REQUIREMENT:
Every line from the top of the records through the line containing "(560, 124) none" should be retyped exactly; the pictures should not.

-*-

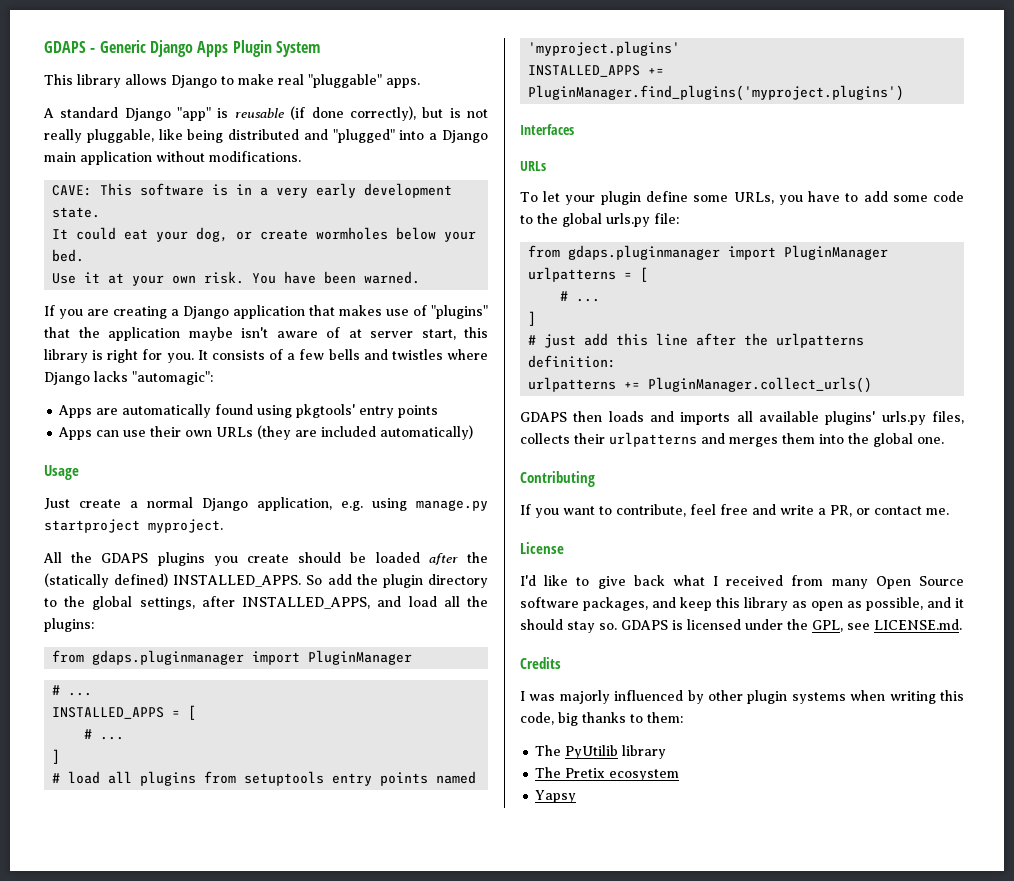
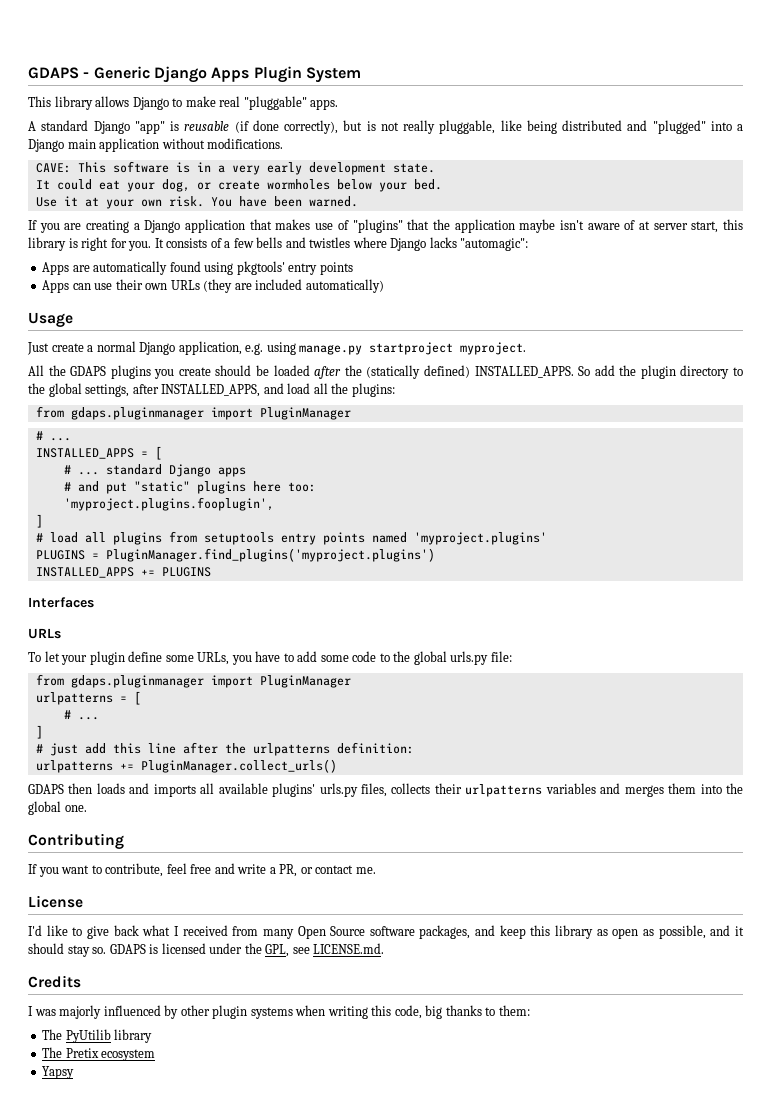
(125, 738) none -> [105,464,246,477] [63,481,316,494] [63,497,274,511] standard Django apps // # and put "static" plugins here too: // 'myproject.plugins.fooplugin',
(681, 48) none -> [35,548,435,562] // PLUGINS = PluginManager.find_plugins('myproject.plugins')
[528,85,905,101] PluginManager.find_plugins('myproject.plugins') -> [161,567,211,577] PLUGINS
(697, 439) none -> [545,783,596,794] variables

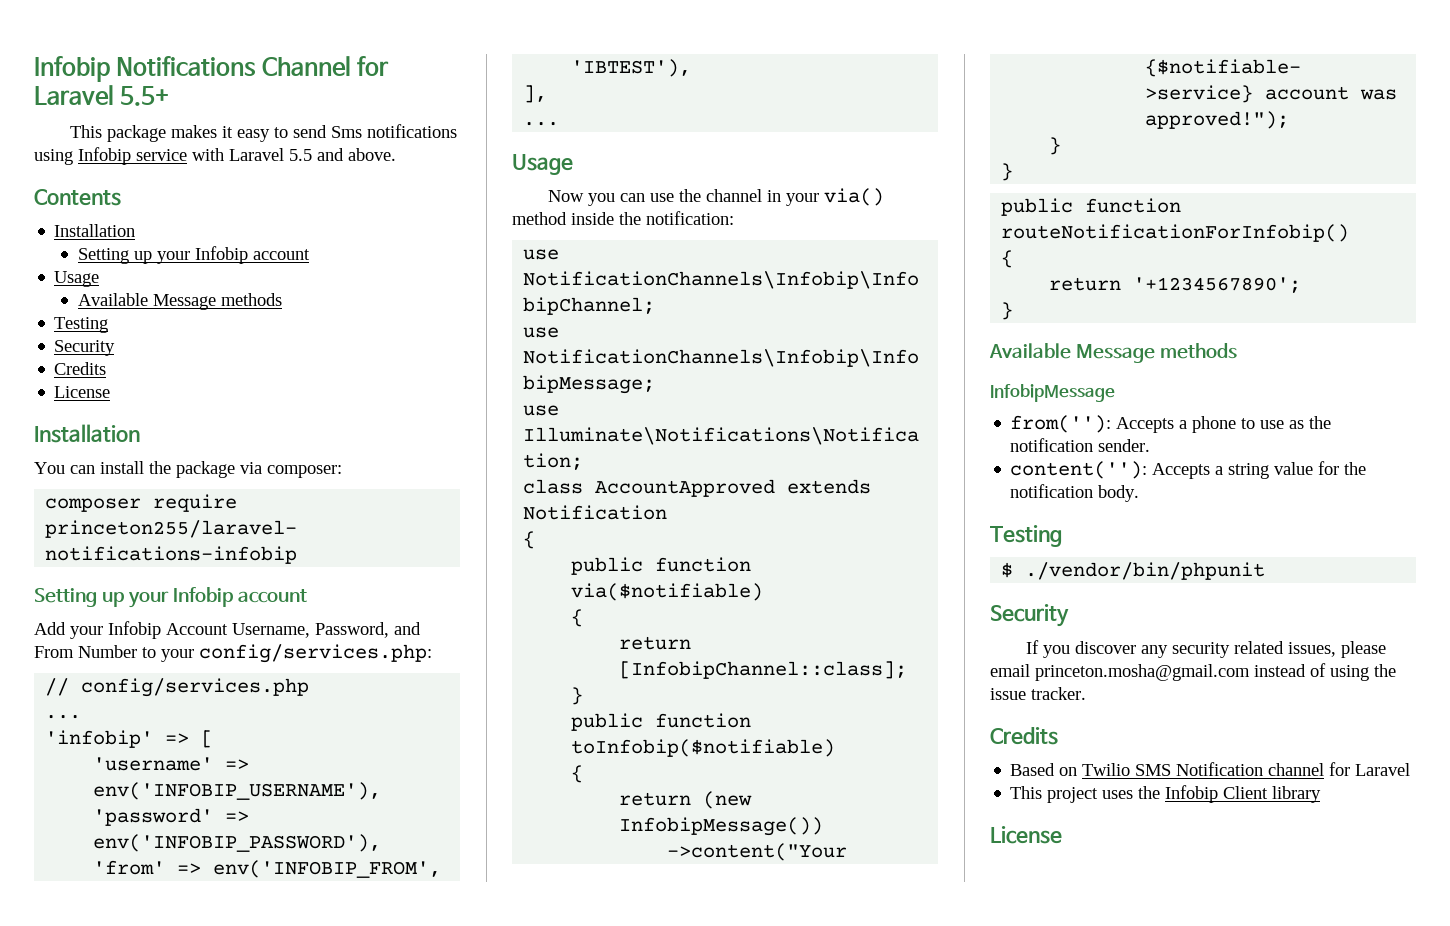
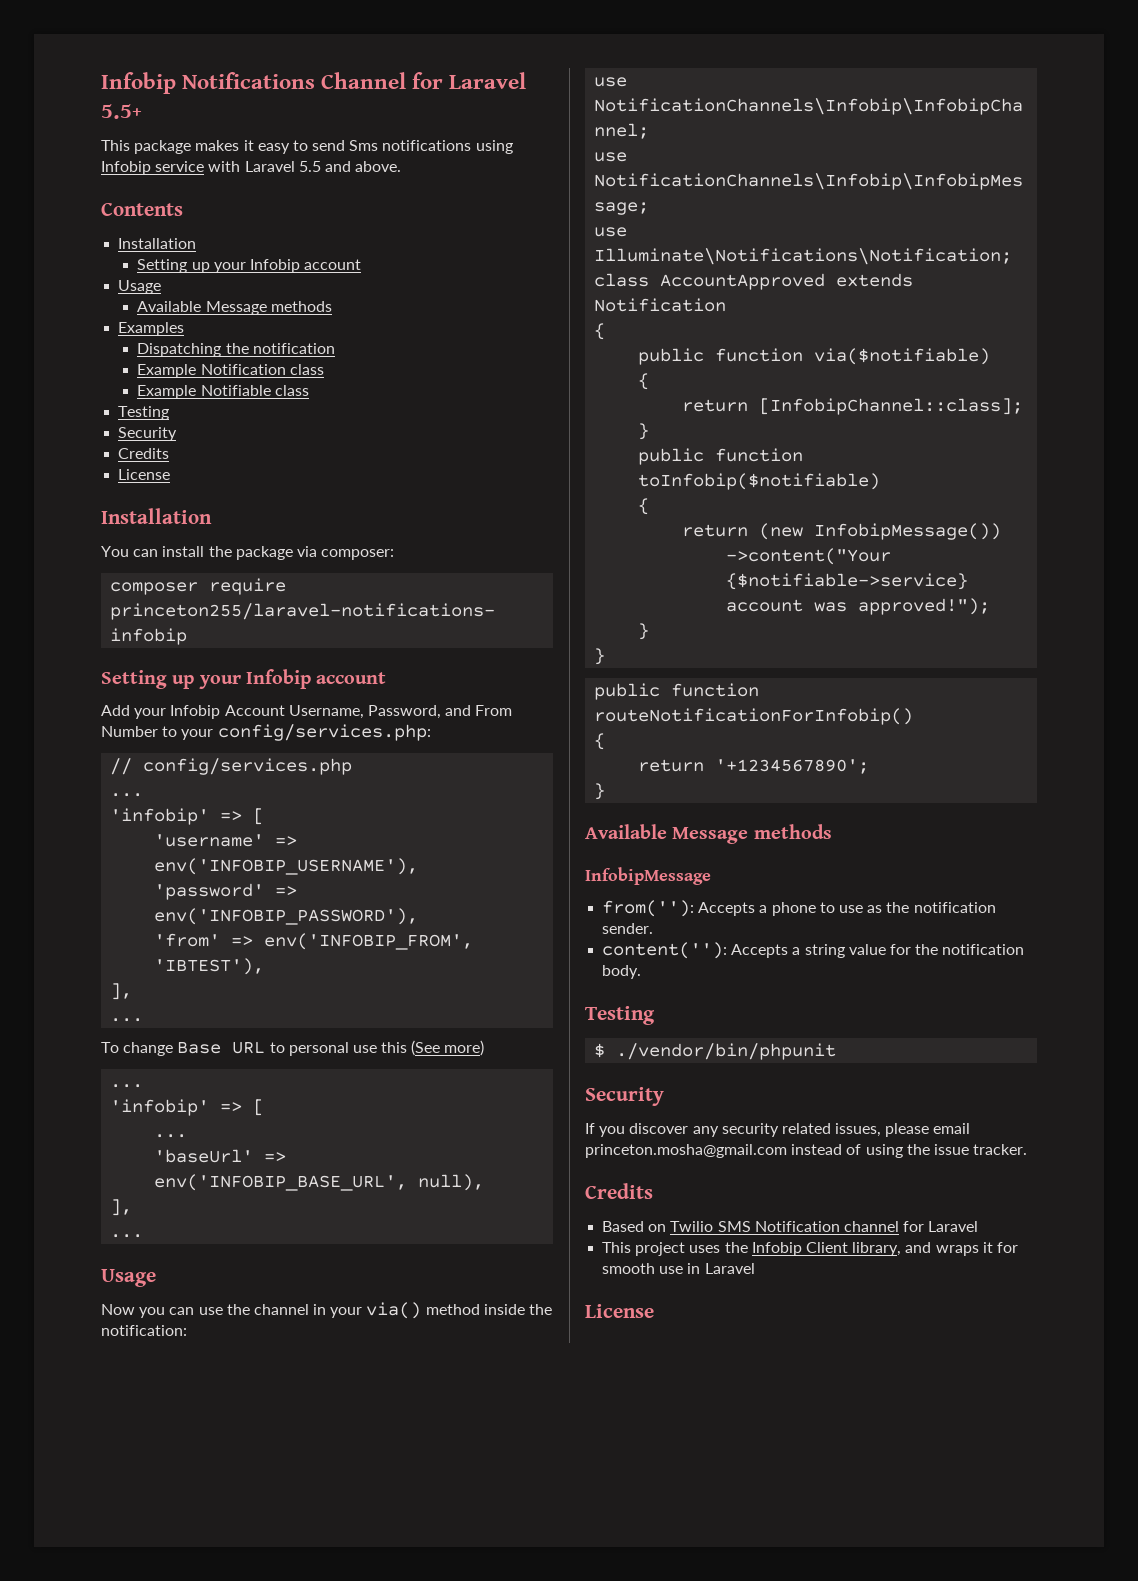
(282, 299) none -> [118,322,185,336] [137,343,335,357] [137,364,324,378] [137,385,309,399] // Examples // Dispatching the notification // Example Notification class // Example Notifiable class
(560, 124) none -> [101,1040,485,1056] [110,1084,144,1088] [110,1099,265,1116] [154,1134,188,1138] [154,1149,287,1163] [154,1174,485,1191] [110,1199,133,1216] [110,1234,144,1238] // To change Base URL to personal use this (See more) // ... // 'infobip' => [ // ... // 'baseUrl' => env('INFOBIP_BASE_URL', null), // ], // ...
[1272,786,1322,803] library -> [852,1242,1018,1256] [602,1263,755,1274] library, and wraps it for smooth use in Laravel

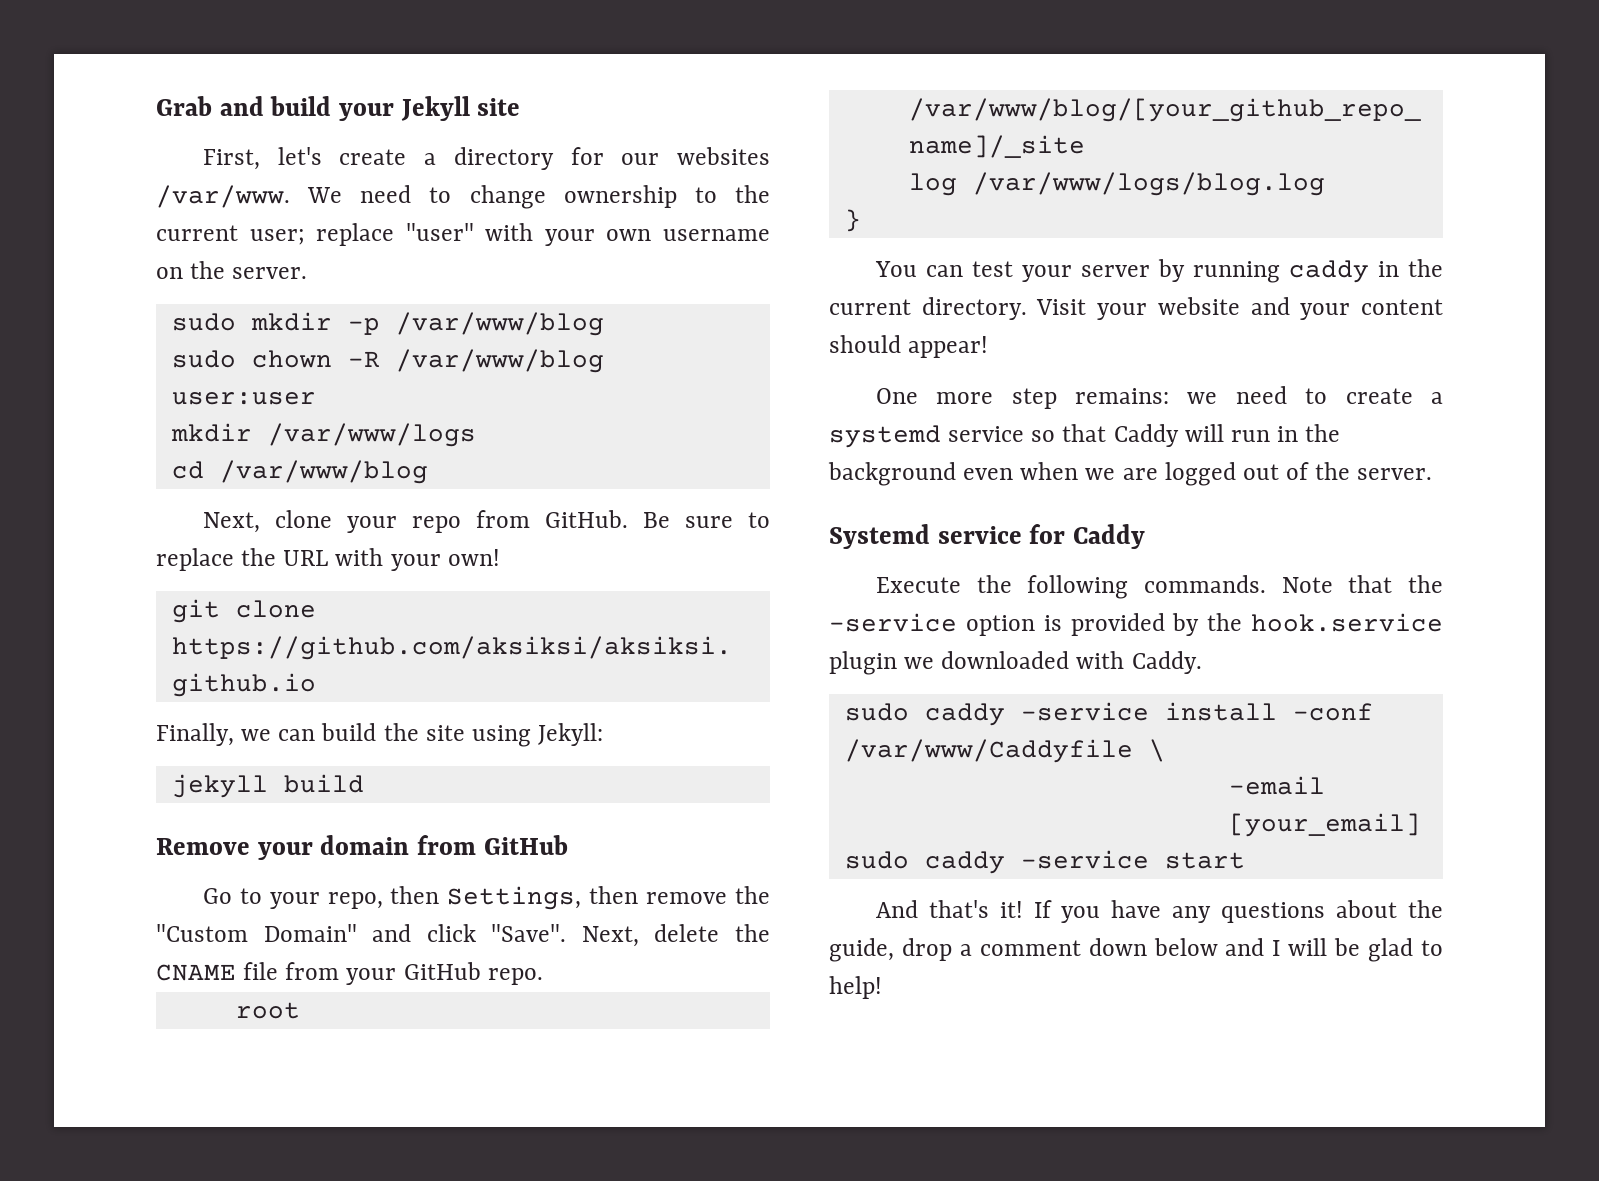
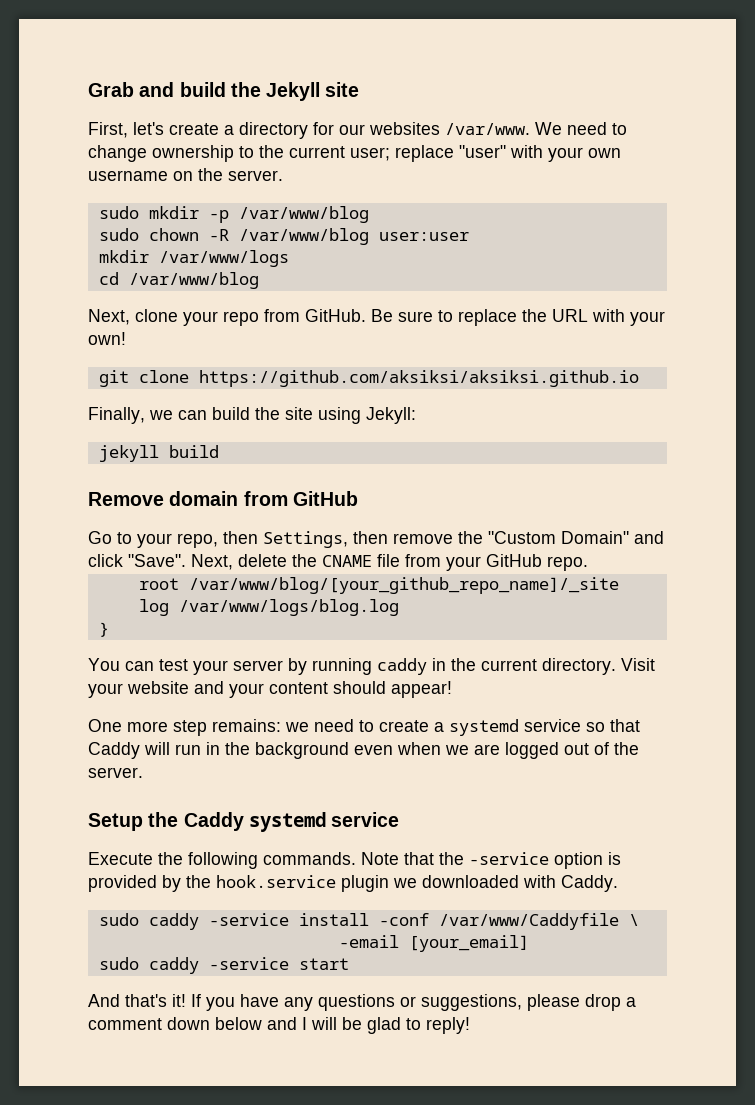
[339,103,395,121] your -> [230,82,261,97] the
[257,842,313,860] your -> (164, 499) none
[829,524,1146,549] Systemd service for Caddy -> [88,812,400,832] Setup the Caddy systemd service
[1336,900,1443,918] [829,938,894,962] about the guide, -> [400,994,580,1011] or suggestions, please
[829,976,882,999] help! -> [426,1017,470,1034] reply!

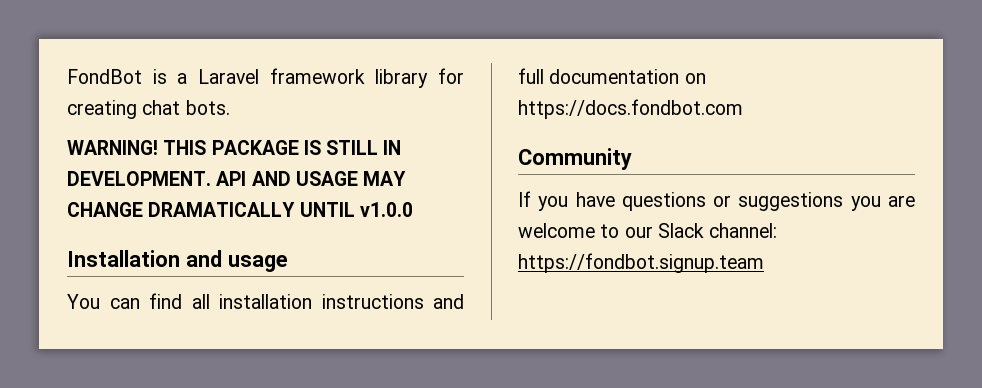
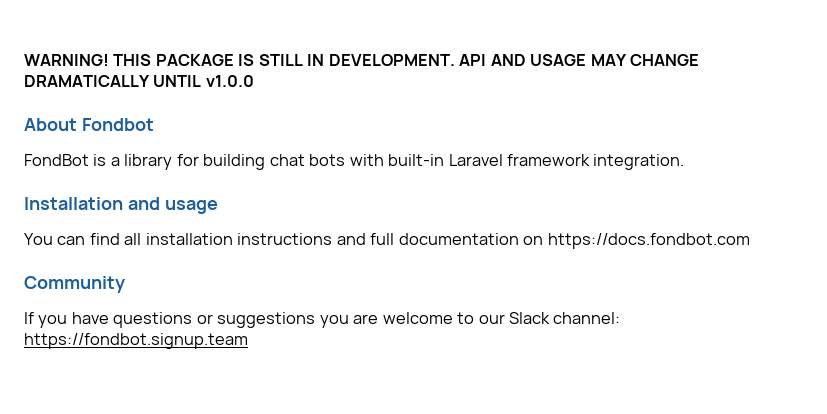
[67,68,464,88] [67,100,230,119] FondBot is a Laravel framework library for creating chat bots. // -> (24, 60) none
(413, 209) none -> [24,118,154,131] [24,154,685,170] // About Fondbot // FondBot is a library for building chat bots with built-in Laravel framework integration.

-*-

ANSWER BOX:
(125, 738) none -> [105,464,246,477] [63,481,316,494] [63,497,274,511] standard Django apps // # and put "static" plugins here too: // 'myproject.plugins.fooplugin',
(681, 48) none -> [35,548,435,562] // PLUGINS = PluginManager.find_plugins('myproject.plugins')
[528,85,905,101] PluginManager.find_plugins('myproject.plugins') -> [161,567,211,577] PLUGINS
(697, 439) none -> [545,783,596,794] variables

(282, 299) none -> [118,322,185,336] [137,343,335,357] [137,364,324,378] [137,385,309,399] // Examples // Dispatching the notification // Example Notification class // Example Notifiable class
(560, 124) none -> [101,1040,485,1056] [110,1084,144,1088] [110,1099,265,1116] [154,1134,188,1138] [154,1149,287,1163] [154,1174,485,1191] [110,1199,133,1216] [110,1234,144,1238] // To change Base URL to personal use this (See more) // ... // 'infobip' => [ // ... // 'baseUrl' => env('INFOBIP_BASE_URL', null), // ], // ...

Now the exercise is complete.